Analysis of property market fluctuations and divorce rates shows a remarkably strong correlation between house prices and the number of divorces in England and Wales. Over the past 10 years, a peak in the rates of house price growth has been followed by a rise in the number of divorces, with the reverse also true.

According to Lucian Cook, director of Savills Research, "As house prices rise, home owners undoubtedly feel wealthier and our supposition is that they also feel able to afford to get divorced. We forecast that the current falls in property prices - unwelcome and uncomfortable for the majority - will result in fewer divorces, even allowing for the overriding downward trend in the UK's divorce rate."

Overall, divorce accounts for around 6% of all house sales in the prime property market, though significantly more house sales are attributable to divorce, in higher price brackets.

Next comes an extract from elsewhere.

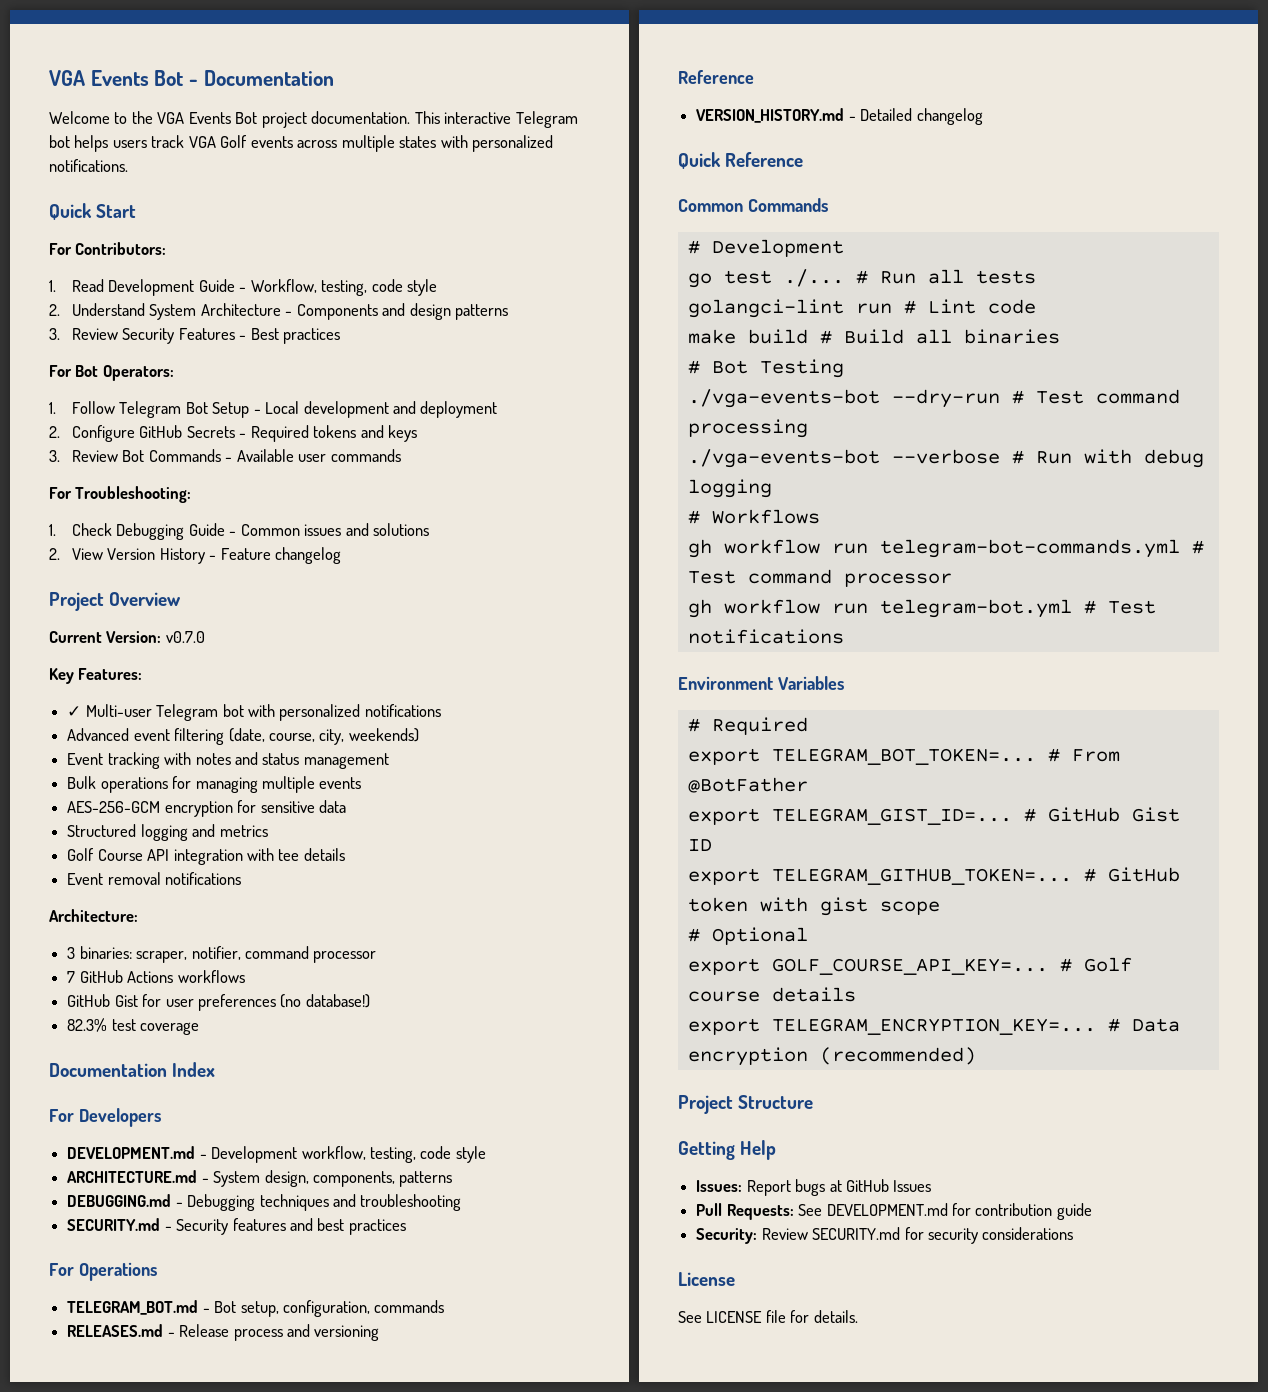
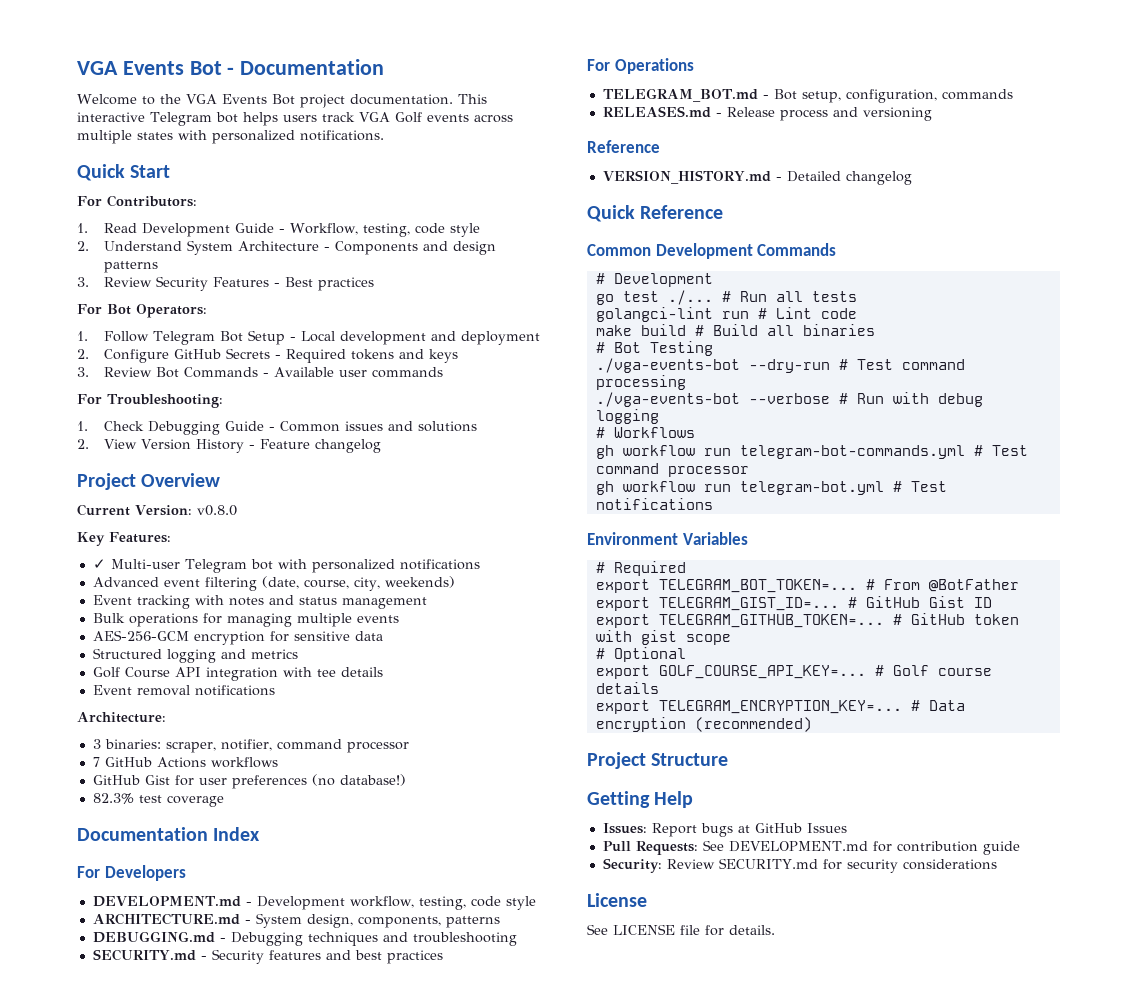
- Current Version: v0.7.0
+ Current Version: v0.8.0
- Common Commands
+ Common Development Commands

Outside London, divorce accounts for just 5% of sales of prime housing worth less than £500k, rising to an average 13% in the £1-2million price range. By contrast, in the £2million to £4million bracket, marriage breakdowns account for an average of around 18% of sales across the UK, rising to a quarter in the South East of England.

"At the lower end of the market it is often easier for one party to buy out the other, whilst at the top end there is more equity at stake," says Cook.

The research also suggests that the upward trend in the age at which people now divorce has resulted in a significant variation between the number of divorce-related sales in London and in the country.

Cook again, "With a steady increase in the number of people divorcing in their fifties, it is perhaps more likely that a divorce sale will occur when the couple have moved out of London.

The proportion of divorce sales of prime property in the South East commuter belt is around 10%, but is at its lowest in London at just 3%."